Local community groups are already stepping up to improve their buildings and asked council for letters of support in efforts to acquire funding through Columbia Basin Trust’s Energy Sustainability Grants Program. The 2nd Rossland Scout Group is looking to upgrade the furnace, improve insulation, seal the building and install solar panels in the Scout’s hall in an effort to reduce costs and their impact on the environment. Similarly, the Rossland Arena Society plan to make improvements by installing LED lighting and controls, as well as replace existing windows and seal exterior doors, while also renovating the upstairs lounge/family room.

While residential buildings are the largest users of energy, passenger vehicles represent the greatest source of emissions.
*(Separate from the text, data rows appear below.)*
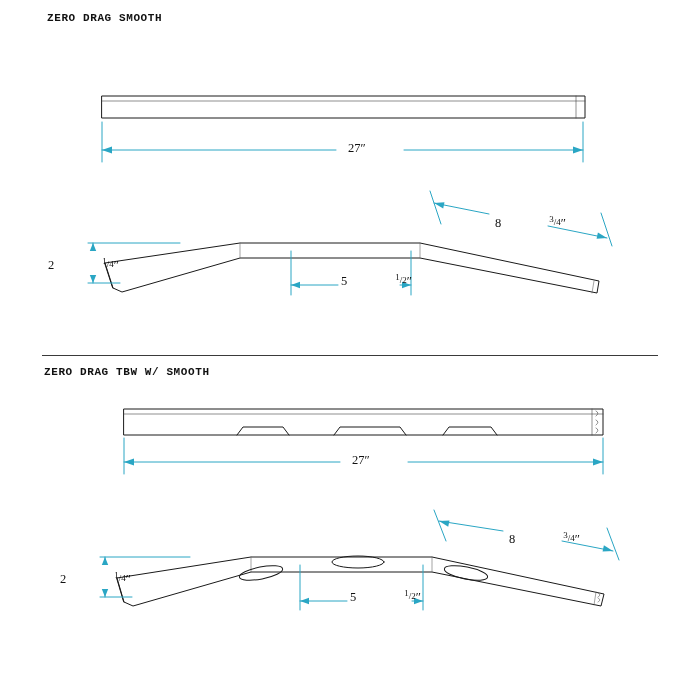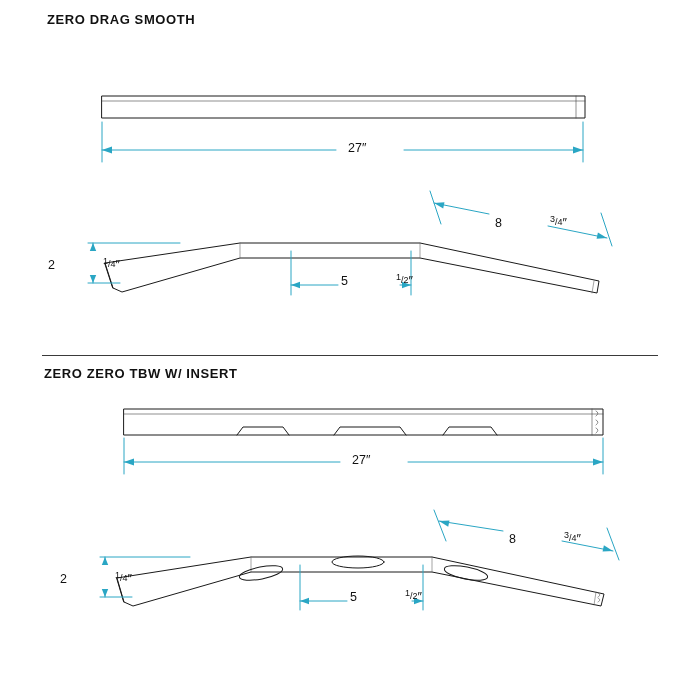"ZERO DRAG SMOOTH" .section-title { font-family: none -> Liberation Mono, monospace; font-size: 13px -> 11px }
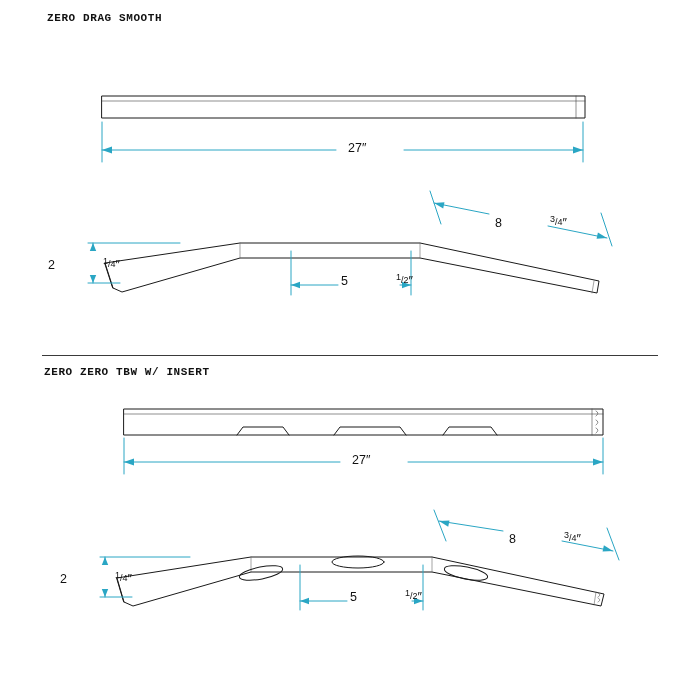"27″" .dim-label { font-family: Liberation Sans, sans-serif -> Liberation Serif, serif }
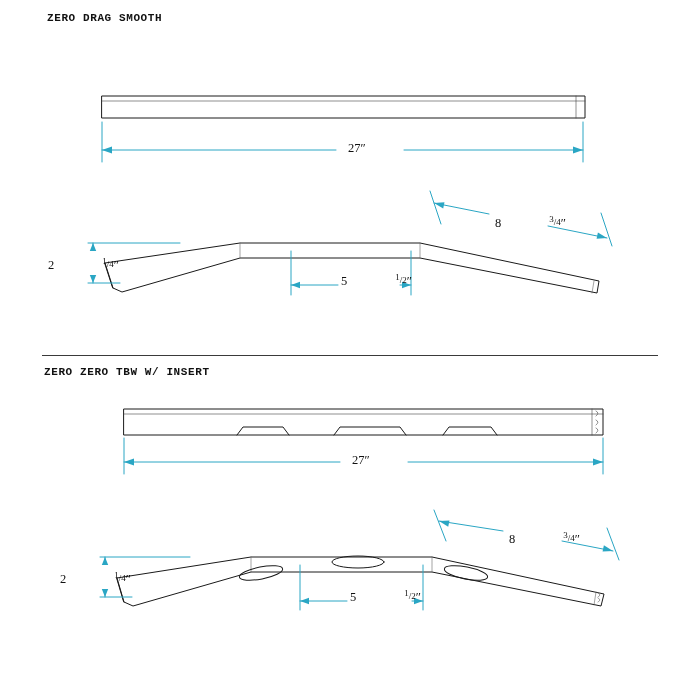"ZERO ZERO TBW W/ INSERT" div.section-title { text: ZERO TBW W/ INSERT -> DRAG TBW W/ SMOOTH }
A transition to electric vehicles, enhanced public transportation, and an improved trail network will go a long way to get residents out of their vehicles and into a more healthy lifestyle, that is better for both the individual and the community. “The goal would be to take cars off the road,” said Moore, adding that the municipality needs to improve current trails like the Wagon Road trail or the Rail grade, to accommodate commuters as well as mountain bike riders.

“So we’re looking for grants for that kind of thing, and those sorts of things encourage people to get out of their vehicles, and walking or biking, especially if they can walk or bike to work, would be great.” Moore and other Greater Trail mayors foresee a scenic trail connecting all communities, but recognize that it will take a concerted and cooperative effort. “What we’d like to do is to make the trail go all the way to Fruitvale, but it’s going to take community champions along the way,” added Moore. “It would be wonderful, not only for commuters, but just be a great asset to have in our region.”

The plan lays out a variety of potential sources of local renewable energy, including solar panels, hydroelectricity, geothermal, wind and biomass. How and whether local communities access this energy depends on factors such as cost, abundance, and the willingness to accept economic and ecosystem impacts. “It’s a really unique plan, and we have to go forward, we have to go to a low carbon future, we need to do it,” said Moore. “People who think the status quo is okay, they really are dinosaurs at this point, in more ways than one.

“Using those fossil fuels it’s just not sustainable.”

According to the plan, local governments can prevent 1.8 million tonnes of carbon pollution by 2050 by implementing these actions. It’s equivalent to the pollution produced by 10,000 rail cars of coal, or 30 years of driving 13,000 cars.